La Comisión de Trabajo y Legislación Social du Sénat de Buenos Aires a approuvé un projet de loi destiné à réguler l'activité d'assistance personnelle. L'initiative place au centre le droit des personnes en situation de handicap à accéder à ce soutien et cherche à lui donner un cadre juridique pour une activité liée à l'autonomie quotidienne. Le rapport représente un progrès législatif, mais ne transforme pas encore la proposition en loi.
L'objectif déclaré est de reconnaître et de garantir l'accès à l'assistance personnelle afin que chaque personne puisse organiser sa vie avec plus d'indépendance. L'approche ne présente pas le soutien comme un remplacement des décisions, mais comme un outil permettant à l'utilisateur de conserver la capacité de choix sur ses activités, ses horaires et la manière dont il reçoit l'assistance. Cette perspective lie la réglementation du travail à l'exercice effectif des droits.
La proposition vise également à organiser une activité impliquant deux parties aux besoins différenciés. D'une part, ceux qui nécessitent une assistance ont besoin de prévisibilité, de continuité et de respect de leur intimité et de leurs décisions. D'autre part, ceux qui accomplissent la tâche ont besoin que leur fonction soit reconnue et que leurs responsabilités puissent être définies dans des règles claires. Le projet tente de réunir les deux plans sans confondre l'assistance personnelle avec une décision médicale ni avec la représentation légale de l'utilisateur.
L'approbation en commission ouvre une nouvelle étape de la procédure parlementaire. Cela n'implique pas que toutes les dispositions soient en vigueur ni que le service dispose déjà d'une réglementation applicable. Le texte devra continuer le parcours institutionnel correspondant avant de produire des effets généraux. D'ici là, le résultat concret est un avis favorable au sein du Sénat de la province de Buenos Aires.

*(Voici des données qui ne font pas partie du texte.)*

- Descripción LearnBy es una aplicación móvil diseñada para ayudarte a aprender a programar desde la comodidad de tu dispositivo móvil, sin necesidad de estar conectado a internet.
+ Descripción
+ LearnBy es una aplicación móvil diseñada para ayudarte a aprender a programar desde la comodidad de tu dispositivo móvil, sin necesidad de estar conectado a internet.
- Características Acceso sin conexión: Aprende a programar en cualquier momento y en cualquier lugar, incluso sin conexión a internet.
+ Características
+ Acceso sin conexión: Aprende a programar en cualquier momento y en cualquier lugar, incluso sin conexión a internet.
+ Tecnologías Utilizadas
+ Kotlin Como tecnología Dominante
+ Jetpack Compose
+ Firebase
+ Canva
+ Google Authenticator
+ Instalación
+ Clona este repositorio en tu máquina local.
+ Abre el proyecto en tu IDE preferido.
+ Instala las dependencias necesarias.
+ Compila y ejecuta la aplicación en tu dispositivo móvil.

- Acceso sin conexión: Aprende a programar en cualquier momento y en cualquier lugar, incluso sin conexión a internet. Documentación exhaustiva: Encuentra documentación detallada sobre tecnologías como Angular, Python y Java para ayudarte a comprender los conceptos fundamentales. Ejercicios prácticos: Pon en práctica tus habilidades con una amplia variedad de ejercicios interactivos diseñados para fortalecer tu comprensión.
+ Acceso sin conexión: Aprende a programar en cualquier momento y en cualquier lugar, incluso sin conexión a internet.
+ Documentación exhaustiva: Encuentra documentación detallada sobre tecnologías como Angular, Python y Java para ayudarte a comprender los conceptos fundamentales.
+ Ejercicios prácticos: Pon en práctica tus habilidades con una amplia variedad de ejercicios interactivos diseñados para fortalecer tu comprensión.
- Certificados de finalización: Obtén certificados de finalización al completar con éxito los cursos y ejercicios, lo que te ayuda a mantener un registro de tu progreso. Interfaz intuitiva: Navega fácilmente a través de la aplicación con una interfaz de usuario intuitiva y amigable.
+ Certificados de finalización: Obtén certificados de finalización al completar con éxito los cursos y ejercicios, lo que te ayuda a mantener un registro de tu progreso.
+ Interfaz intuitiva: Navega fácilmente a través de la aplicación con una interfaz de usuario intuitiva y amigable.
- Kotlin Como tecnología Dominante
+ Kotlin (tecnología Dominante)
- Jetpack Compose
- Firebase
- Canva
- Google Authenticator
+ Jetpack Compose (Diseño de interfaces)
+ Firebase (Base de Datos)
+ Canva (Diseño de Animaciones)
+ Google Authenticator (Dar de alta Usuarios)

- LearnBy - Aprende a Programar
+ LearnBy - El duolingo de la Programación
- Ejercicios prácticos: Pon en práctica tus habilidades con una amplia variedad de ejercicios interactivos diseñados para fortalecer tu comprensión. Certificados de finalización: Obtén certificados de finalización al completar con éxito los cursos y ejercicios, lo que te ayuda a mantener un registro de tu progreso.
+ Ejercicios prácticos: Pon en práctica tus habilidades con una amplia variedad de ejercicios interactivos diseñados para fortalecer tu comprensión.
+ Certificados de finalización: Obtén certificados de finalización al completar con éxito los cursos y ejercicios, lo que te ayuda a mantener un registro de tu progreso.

Le débat a une dimension professionnelle et une autre d'inclusion. La première concerne la reconnaissance d'une activité et la nécessité d'établir des droits, des obligations et des limites. La seconde vise à supprimer les obstacles qui restreignent la vie indépendante des personnes handicapées. La qualité de la future norme dépendra du fait que les deux objectifs se complètent et que la réglementation ne réduise pas l'autonomie qu'elle prétend garantir.
Le prochain indicateur sera le traitement que recevra l'initiative en dehors de la commission et les modifications qui pourront être introduites pendant ce processus. Seule l'approbation définitive et la réglementation ultérieure permettront de connaître l'ampleur opérationnelle, les responsabilités institutionnelles et les conditions d'application. Pour l'instant, le Sénat de Buenos Aires a donné un premier soutien à une réglementation qui cherche à reconnaître à la fois le droit de recevoir de l'assistance et l'activité de ceux qui la fournissent.